Israeli strikes kill at least 25

Israeli strikes killed at least 25 people across Gaza on Tuesday, according to local health officials, as Israel pushed on with a new incursion in the central city of Deir al-Balah, an area that had largely been spared heavy fighting.

One strike hit tents sheltering displaced people in the built-up seaside Shati refugee camp in Gaza City, killing at least 12 people, according to Shifa Hospital, which received the casualties. The Israeli military said it was not aware of such a strike by its forces.

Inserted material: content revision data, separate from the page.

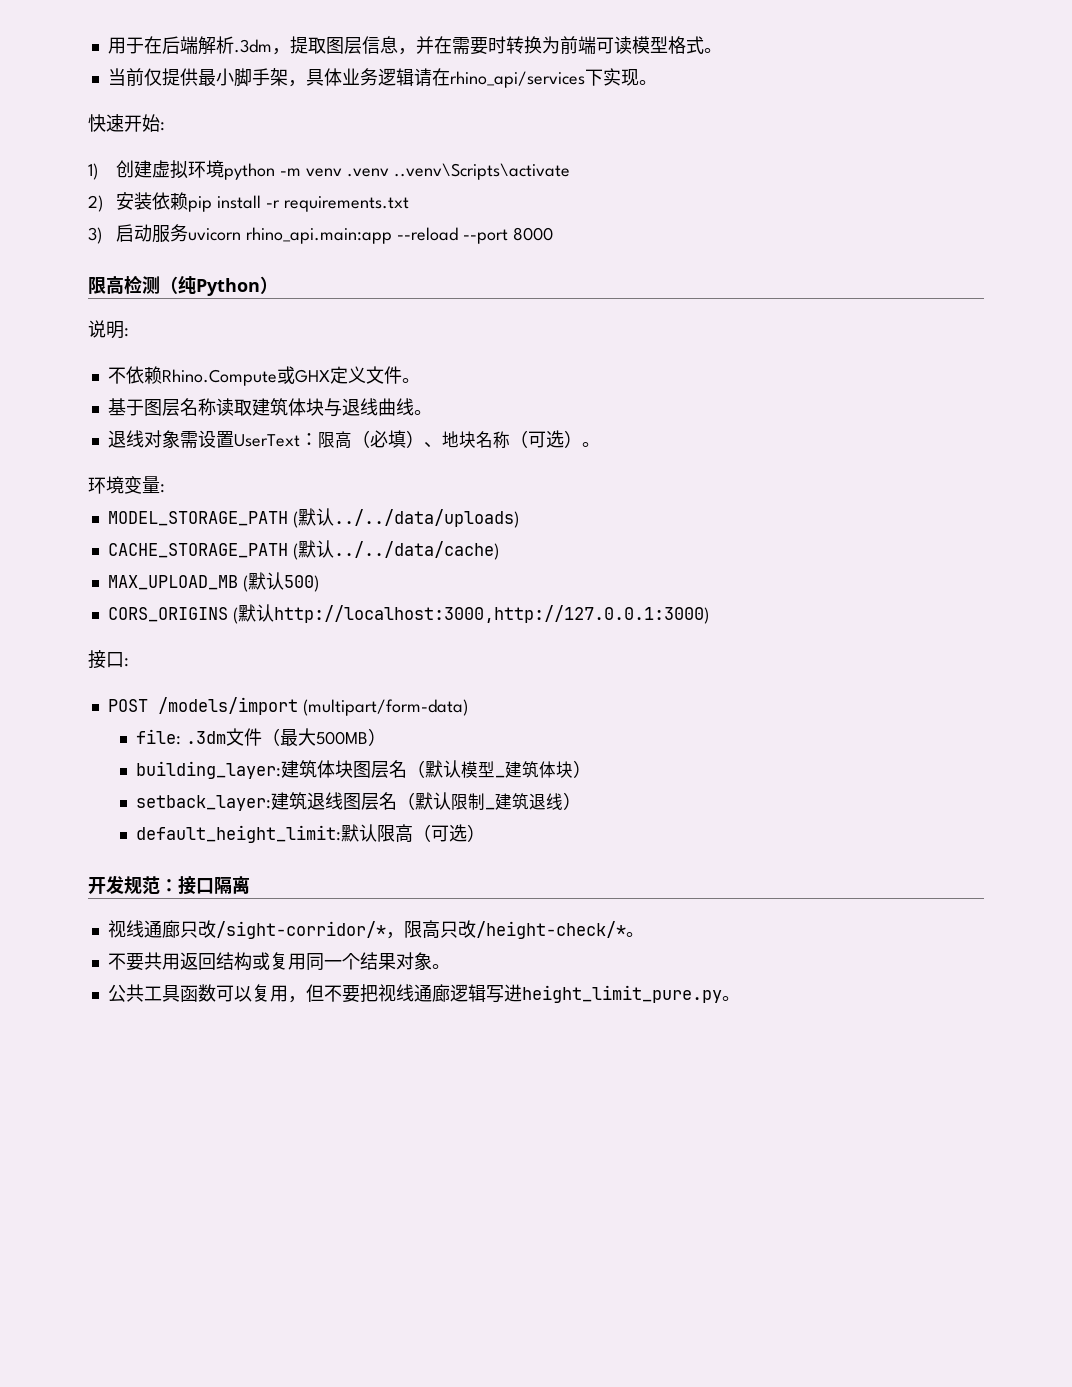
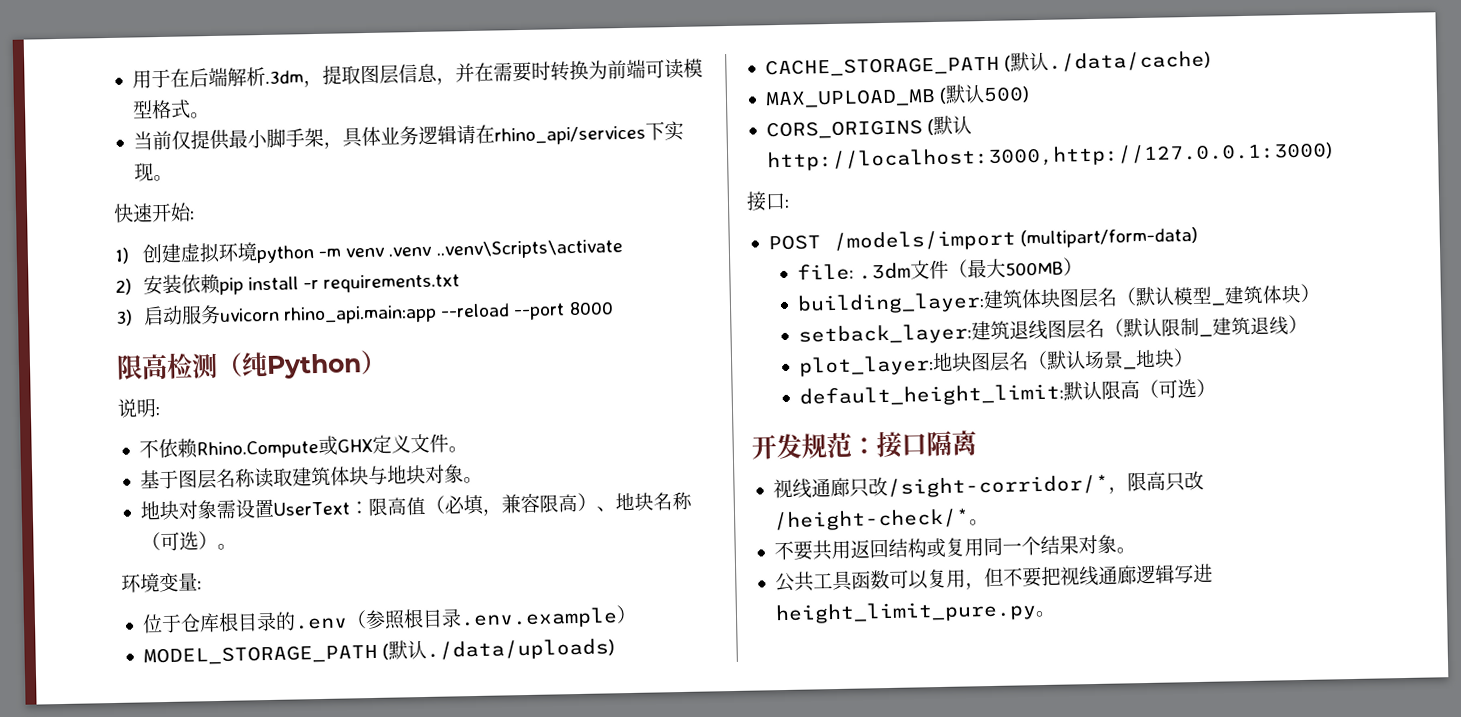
- 基于图层名称读取建筑体块与退线曲线。
- 退线对象需设置UserText：限高（必填）、地块名称（可选）。
+ 基于图层名称读取建筑体块与地块对象。
+ 地块对象需设置UserText：限高值（必填，兼容限高）、地块名称（可选）。
+ 位于仓库根目录的.env（参照根目录.env.example）
- MODEL_STORAGE_PATH (默认../../data/uploads)
+ MODEL_STORAGE_PATH (默认./data/uploads)
- CACHE_STORAGE_PATH (默认../../data/cache)
+ CACHE_STORAGE_PATH (默认./data/cache)
+ plot_layer:地块图层名（默认场景_地块）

The dead included three women and three children, Dr. Mohamed Abu Selmiya, director of the hospital told The Associated Press. 38 other Palestinians were wounded, he said.

The strike tore apart tents and left some of the dead lying on the ground, according to footage shared by the Health Ministry’s ambulance and emergency service.

An overnight strike that hit crowds of Palestinians waiting for aid trucks in Gaza City killed eight, hospitals said. At least 118 were wounded, according to the Palestinian Red Crescent.

The Israeli military had no immediate comment on that strike. Israel blames the deaths of Palestinian civilians on Hamas because the militants operate in densely populated areas.

Israel renewed its offensive in March with a surprise bombardment after ending an earlier ceasefire. Talks on another truce have dragged on for weeks despite pressure from U.S. President Donald Trump.

With files from Reuters

Editor’s note: This story was first published on July 22, 2025. It was updated on July 23, 2025, to correct that all 101 deaths from starvation reported by the Gaza Health Ministry were not in recent days. They include 80 children who have died since the beginning of the war, and 21 adults who have died since Sunday.